Через 60 лет строительство Афслёйтдейка в основном завершилось. В результате были созданы четыре огромных польдера — пятый остался незаконченным из-за изменившихся в 90-е годы взглядов на сельское хозяйство и охрану природы. На польдерах, лежащих от 3 до 5 метров ниже уровня моря, были основаны три совершенно новых города (быстро растущий Алмере в Южном Флеволанде сейчас насчитывает около 180 тысяч жителей), а поверху Афслёйтдейка проложено четырехполосное шоссе, как будто это было самым обычным делом на свете.
Экономический рост и промышленный бум явились причиной того, что после Первой мировой войны до тех пор застывшей страной овладел новый дух. Потребление стремительно росло; огромной популярностью стали пользоваться дансинги, кинотеатры и другие виды развлечений больших городов; литература, театр и изобразительное искусство экспериментировали с новыми формами; рабочие требовали и получали более высокую заработную плату и больше свободного времени. В то же время эта современная жизнь вызывала у большой части населения много острых вопросов. В стране моих дедушки и бабушки, скажем так, в Нидерландах периода между 1885 и 1965 годами, в большей степени, чем где-либо в Европе, дискуссии вновь и вновь определялись одной большой темой: борьбой этой в основе своей традиционалистской и религиозно воспитанной страны с феноменом Модерна.
Система так называемых «колонн», то есть суверенных общественных групп, организованных по принципу принадлежности к какому-либо религиозному или идеологическому течению, продолжала оставаться регулирующей в отношениях между ними, даже на только что созданных территориях прежнего Зёйдерзее. В 20-е и 30-е годы при отборе первых поселенцев для этих польдеров серьезное внимание уделялось равномерному представительству конфессий и мировоззрений. В каждом новом достаточно большом поселении польдера появлялись, по меньшей мере, три школы: католическая, ортодоксально-кальвинистская и государственная.
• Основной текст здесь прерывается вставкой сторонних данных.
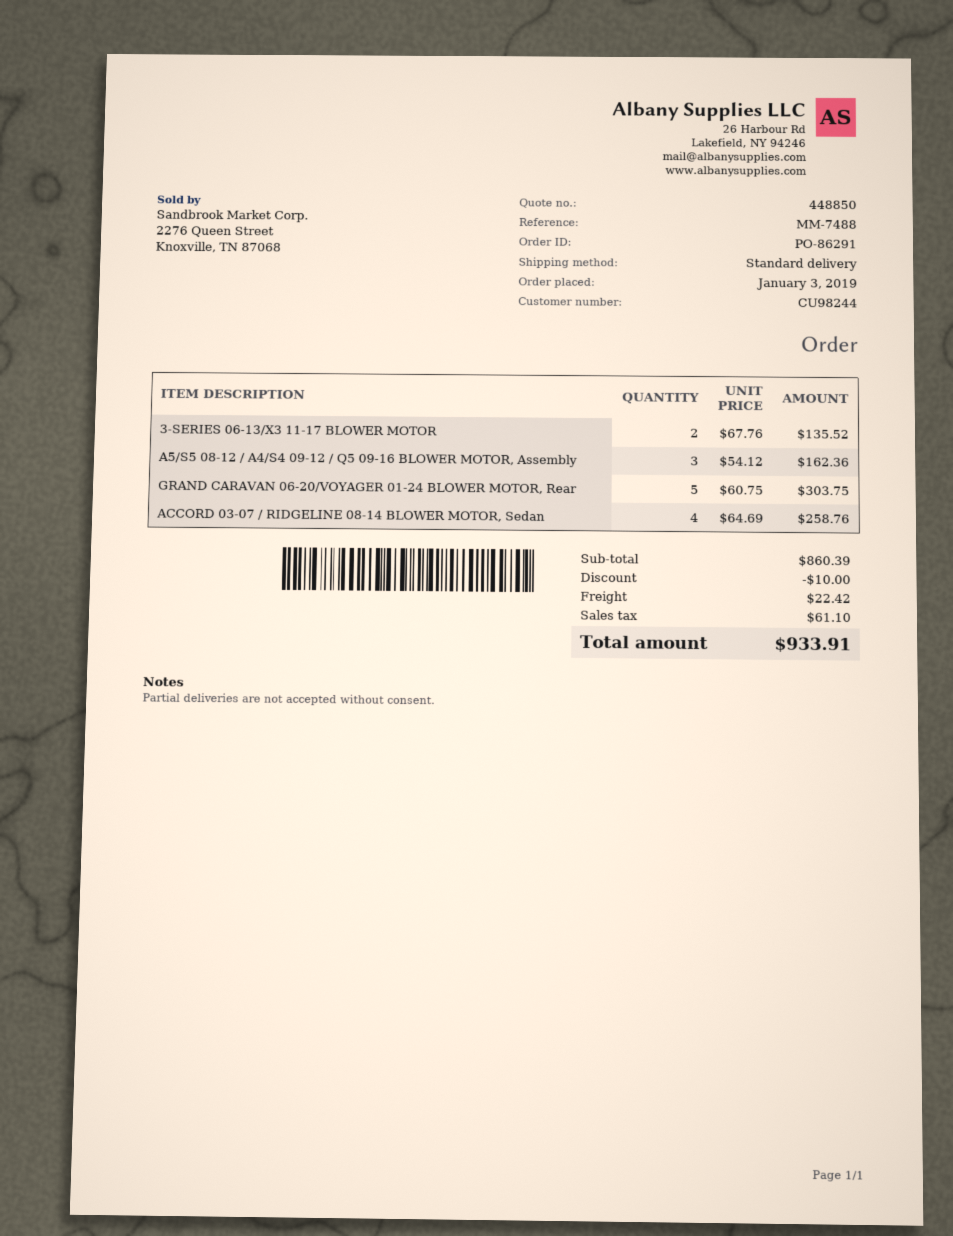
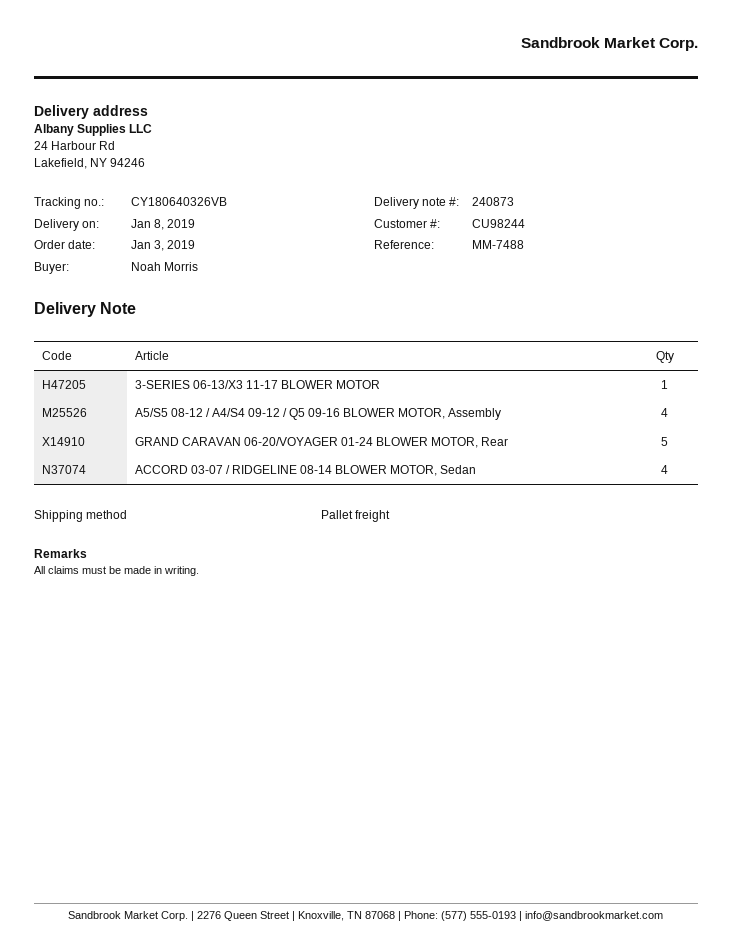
shipping method: standard -> pallet freight
3-SERIES 06-13/X3 11-17 BLOWER MOTOR: 2 -> 1
A5/S5 08-12 / A4/S4 09-12 / Q5 09-16 BLOWER MOTOR, Assembly: 3 -> 4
Дисциплине внутри конфессиональной группы придавалось в те годы даже большее значение, чем раньше. Теперь следовало охранять паству не только от инакомыслящих, но и от соблазнов благосостояния и современного бытия в самом общем смысле. Так, к примеру, в строгой кальвинистской среде моих родителей велась острая дискуссия о том, следует ли женщинам носить чулки телесного цвета. «Там плохая книга, там кино, там театр, — писал главный иллюстрированный журнал консервативных кальвинистов «De Spiegel» («Зеркало»). — Все это в равной мере пагубно, богопротивно, унижает человека, который есть подобие Бога…» А похожая газета «Onze Eeuw» («Наш век») высказывала следующее мнение: «Говорят о какой-то новой жизни, но откуда она может появиться в наше время, которое проходит в грохоте автомобильных и мотоциклетных гонок, в хождении по кинотеатрам в поисках острых ощущений?»
Большой проблемой стало появление радио. Нежелательные книги и газеты можно было не допустить в пределы семьи, посредством строгого социального контроля внутри «колонн» можно было препятствовать посещению театров, танцев, кино и политических мероприятий противников, но звук радио проникал через все разделяющие стены. «Зазвучал язык, который не следовало слышать, — писал комментатор все того лее журнала «Зеркало». — Звуки мирской музыки навязывают мысли о танцевальных залах». Да, радио «оказало очень плохую услугу» христианским семьям.
Сторонников тех или иных «колонн» — будь то ортодоксальные кальвинисты, католики, социалисты или коммунисты — посредством проповедей, газет и партийных собраний, а также бесконечных маршей, демонстраций и других массовых мероприятий постоянно мобилизовывали на борьбу с Чуждым, Другим. Только во второй половине XX века, с появлением телевидения, распространением светского мировоззрения и постепенным разрушением системы «колонн», все это утратило значение.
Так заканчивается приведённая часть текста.